Who are some of your colorist peers (be they active at present or in the past) that impress you and that you feel may not be as noticed or appreciated as they should be?

Professionally, I think most of my peers are doing well. Excellence makes a place for itself in any industry. Artistically, I think there are a few people whose praises need to be shouted from the rooftops to the people who say modern colorists are no good. Matt Wilson's work on Wonder Woman and Swamp Thing is brilliant, just like everything he does. Jordie Bellaire is a colorist who everybody needs to know and love. Her work on Rocketeer, Mara and Pretty Deadly is stunning. Elizabeth Breitweiser has been making the Marvel books she's on some of their most beautiful titles. Nathan Fairbairn has been one of the most consistently excellent presences at DC over the last few years, and John Rauch's work on Invincible, Guarding the Globe, and The Darkness is dynamite.

In addition to your colorist work, you draw the comic book Dracula The Unconquered, written by Chris Sims. How did that project come about?

I've been a fan of Chris' writing for years. I used to read his work on the-isb.com and I kept reading once he made the move to ComicsAlliance. We'd made contact when I offered to color the Action Age title Woman of A.C.T.I.O.N. by Chris and Chad Bowers, with art by Chris Piers.

We kept in contact and I pitched him an idea I had for a story about an immortal adventurer. A year or so later Chris contacted me with a full-fledged concept for Dracula the Unconquered. I started designing and drawing pretty much right away, and we roped Josh Krach in to letter the book. We've got two full issues available for download at draculatheunconquered.com, and the third is due before the end of this year.

In terms of Dracula, do you ink and color yourself? How relaxing is it to color your own art, knowing that you literally understand the penciler better than anyone else?

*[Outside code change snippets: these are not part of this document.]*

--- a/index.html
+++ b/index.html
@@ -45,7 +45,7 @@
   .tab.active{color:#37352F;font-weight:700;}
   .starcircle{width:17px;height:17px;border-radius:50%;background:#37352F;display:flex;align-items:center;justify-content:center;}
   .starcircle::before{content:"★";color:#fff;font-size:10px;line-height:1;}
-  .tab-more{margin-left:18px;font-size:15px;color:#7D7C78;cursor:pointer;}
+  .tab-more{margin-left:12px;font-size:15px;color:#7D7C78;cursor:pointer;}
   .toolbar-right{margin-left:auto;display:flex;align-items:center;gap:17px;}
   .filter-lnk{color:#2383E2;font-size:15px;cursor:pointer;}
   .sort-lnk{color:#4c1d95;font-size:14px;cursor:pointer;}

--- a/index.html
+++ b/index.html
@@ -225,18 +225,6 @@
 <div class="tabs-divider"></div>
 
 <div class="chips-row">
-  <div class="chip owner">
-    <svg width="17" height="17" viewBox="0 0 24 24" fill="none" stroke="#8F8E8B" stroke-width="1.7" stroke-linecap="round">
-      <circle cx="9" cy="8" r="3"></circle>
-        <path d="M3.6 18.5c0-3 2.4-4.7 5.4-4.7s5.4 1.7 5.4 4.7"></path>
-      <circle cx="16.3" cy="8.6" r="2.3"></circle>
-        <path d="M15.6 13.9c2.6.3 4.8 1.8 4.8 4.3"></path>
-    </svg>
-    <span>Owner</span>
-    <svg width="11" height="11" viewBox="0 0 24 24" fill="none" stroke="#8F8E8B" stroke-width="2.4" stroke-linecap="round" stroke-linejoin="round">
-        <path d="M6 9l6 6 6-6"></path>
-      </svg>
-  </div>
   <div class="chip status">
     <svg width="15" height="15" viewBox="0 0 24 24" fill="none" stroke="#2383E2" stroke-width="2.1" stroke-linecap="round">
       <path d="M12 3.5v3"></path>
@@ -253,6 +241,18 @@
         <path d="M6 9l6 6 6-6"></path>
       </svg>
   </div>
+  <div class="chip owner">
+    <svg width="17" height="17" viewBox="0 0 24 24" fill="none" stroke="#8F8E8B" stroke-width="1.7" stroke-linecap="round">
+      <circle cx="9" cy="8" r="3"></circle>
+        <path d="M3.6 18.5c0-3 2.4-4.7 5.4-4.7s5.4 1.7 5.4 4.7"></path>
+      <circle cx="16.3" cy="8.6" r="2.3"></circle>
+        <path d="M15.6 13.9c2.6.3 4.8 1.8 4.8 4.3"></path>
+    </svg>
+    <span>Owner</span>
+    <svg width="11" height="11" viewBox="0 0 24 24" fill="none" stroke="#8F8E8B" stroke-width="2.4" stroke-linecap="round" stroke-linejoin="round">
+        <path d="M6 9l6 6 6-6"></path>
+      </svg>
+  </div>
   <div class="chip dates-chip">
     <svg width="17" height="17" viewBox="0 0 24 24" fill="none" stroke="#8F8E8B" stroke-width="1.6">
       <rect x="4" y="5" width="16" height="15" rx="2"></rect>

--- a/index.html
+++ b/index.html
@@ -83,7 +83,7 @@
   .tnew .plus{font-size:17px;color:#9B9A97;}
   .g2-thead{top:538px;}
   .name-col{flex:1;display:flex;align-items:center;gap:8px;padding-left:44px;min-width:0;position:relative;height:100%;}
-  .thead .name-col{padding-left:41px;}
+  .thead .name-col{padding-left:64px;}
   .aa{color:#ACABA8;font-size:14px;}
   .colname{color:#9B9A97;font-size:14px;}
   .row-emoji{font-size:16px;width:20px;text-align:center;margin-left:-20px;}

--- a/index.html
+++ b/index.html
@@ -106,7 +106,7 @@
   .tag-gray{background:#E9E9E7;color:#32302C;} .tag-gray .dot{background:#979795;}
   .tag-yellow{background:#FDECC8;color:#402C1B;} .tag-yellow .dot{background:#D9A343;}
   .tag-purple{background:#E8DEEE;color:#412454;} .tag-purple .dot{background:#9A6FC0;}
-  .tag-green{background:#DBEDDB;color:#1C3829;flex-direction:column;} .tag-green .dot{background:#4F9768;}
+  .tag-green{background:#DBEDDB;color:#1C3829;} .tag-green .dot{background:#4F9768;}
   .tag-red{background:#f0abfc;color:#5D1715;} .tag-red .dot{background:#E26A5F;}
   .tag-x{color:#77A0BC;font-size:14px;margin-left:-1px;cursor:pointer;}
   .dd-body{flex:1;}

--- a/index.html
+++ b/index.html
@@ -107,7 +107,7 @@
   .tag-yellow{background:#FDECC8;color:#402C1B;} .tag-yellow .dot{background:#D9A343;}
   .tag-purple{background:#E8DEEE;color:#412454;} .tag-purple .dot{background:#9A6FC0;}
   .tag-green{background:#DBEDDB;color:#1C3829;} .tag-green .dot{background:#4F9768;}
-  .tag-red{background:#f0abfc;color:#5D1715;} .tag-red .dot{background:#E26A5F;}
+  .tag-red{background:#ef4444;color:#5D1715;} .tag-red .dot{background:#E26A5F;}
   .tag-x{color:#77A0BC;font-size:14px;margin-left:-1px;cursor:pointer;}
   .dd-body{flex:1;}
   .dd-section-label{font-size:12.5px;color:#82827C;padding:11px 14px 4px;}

I draw the pages digitally, and ink them by hand, before going back to the computer for color. I've found learning to ink with a brush to be wonderful- it's great to step away form the digital side of things, and I think it brings something to the book that'd be lost if the creation was entirely digital. Drawing the page, I have an excellent idea of what I can accomplish in the color stage and what works better in black and white, which is an balance that is sometimes hard to achieve coloring somebody else's work.

Speaking of your illustration work, do you have any interest in drawing a story for MonkeyBrain Comics at some point?

I'd be willing to, though finding the time is a challenge! I think working on creator-owned projects is essential to making a living in comics and to creative growth. At one point we considered bringing DtU to MonkeyBrain, but ultimately decided to keep it as a completely independent venture.